MATERIAL TO PROCESS:
= = = =
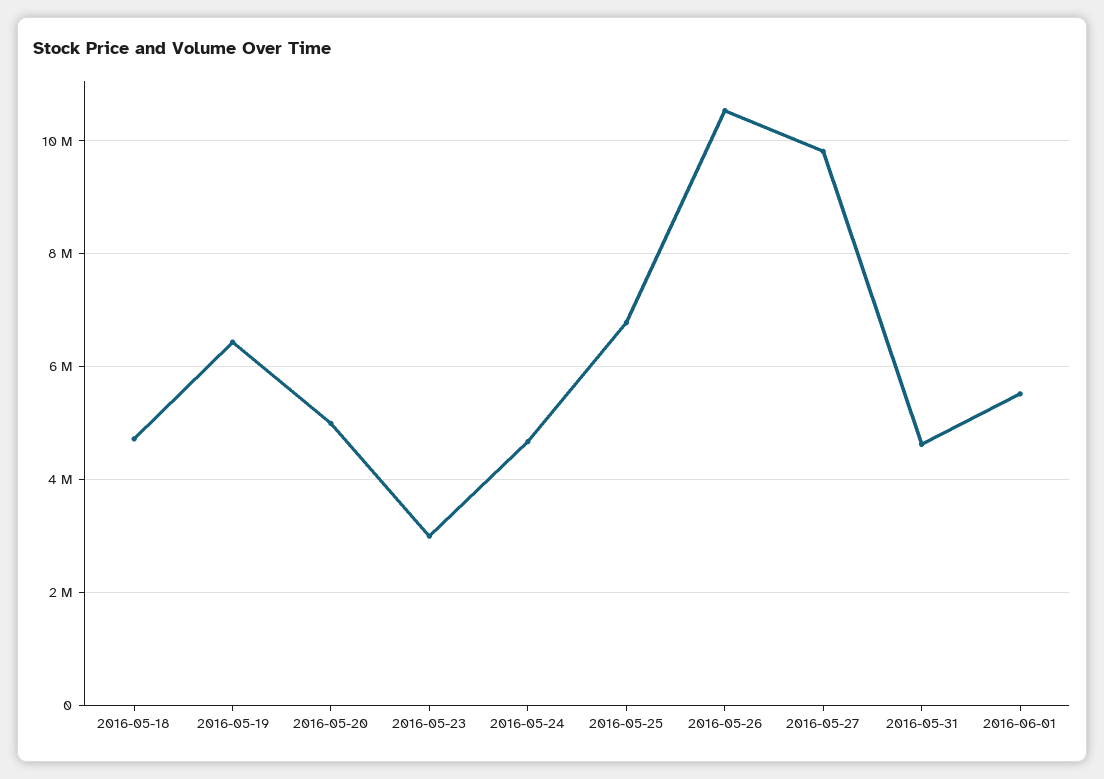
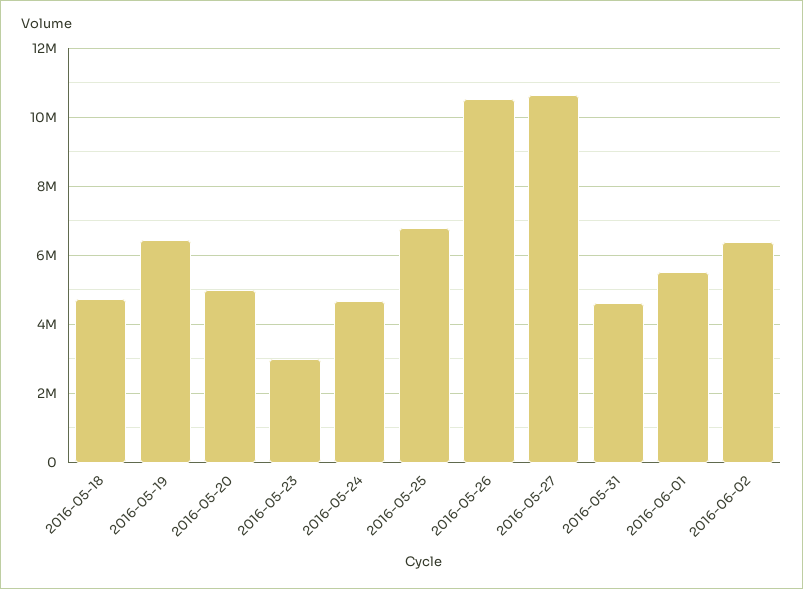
2016-05-27: 9800000 -> 10600000
2016-06-02: none -> 6400000

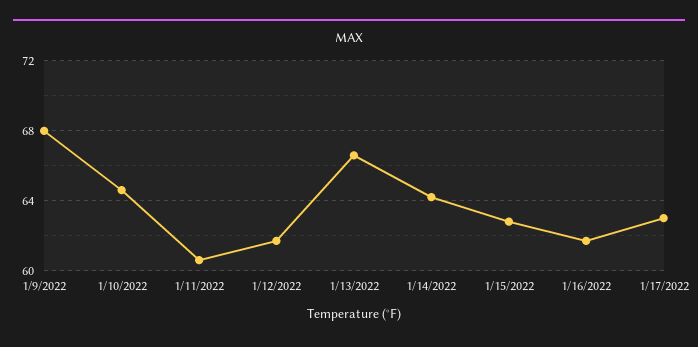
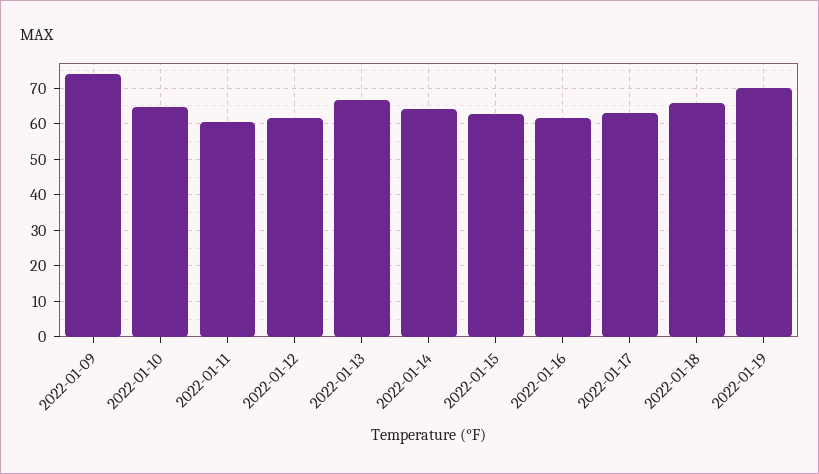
1/9/2022: 68 -> 74
2022-01-18: none -> 66
2022-01-19: none -> 70

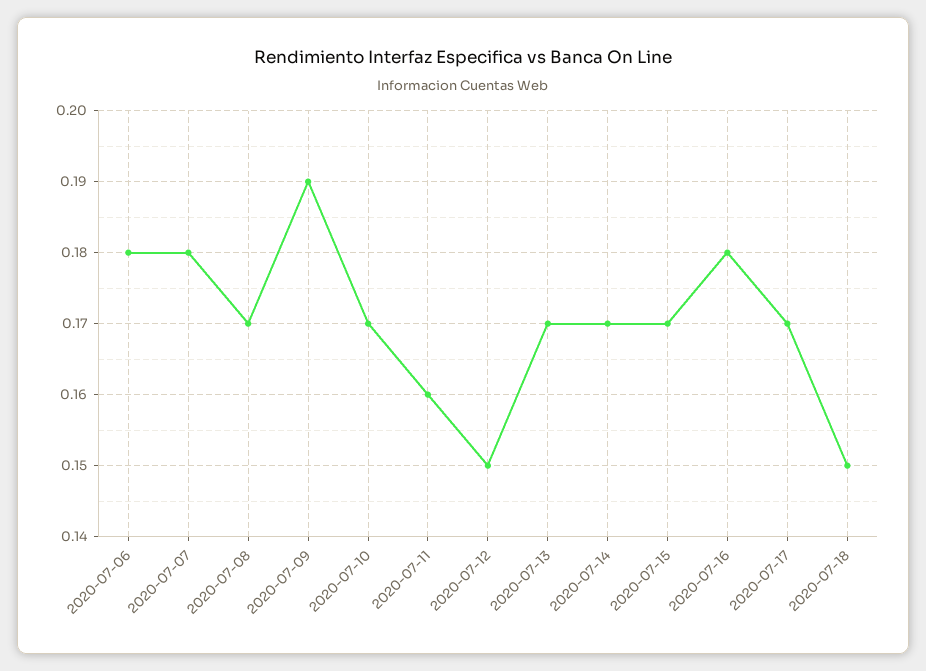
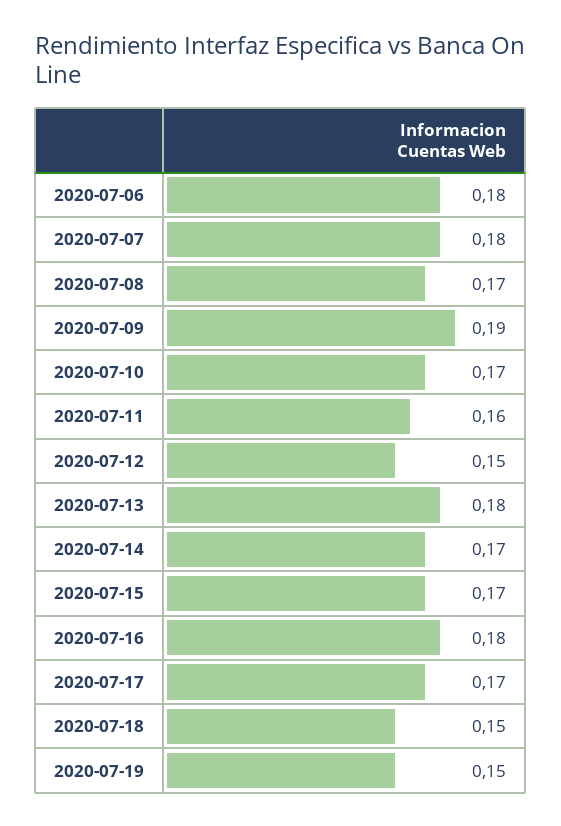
2020-07-13: 0.17 -> 0.18
2020-07-19: none -> 0.15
= = = =
HOW TO COMPLETE THIS TASK: In the material, find each line with the word "none" and list it.

ANSWER TO THIS TASK:
2016-06-02: none -> 6400000
2022-01-18: none -> 66
2022-01-19: none -> 70
2020-07-19: none -> 0.15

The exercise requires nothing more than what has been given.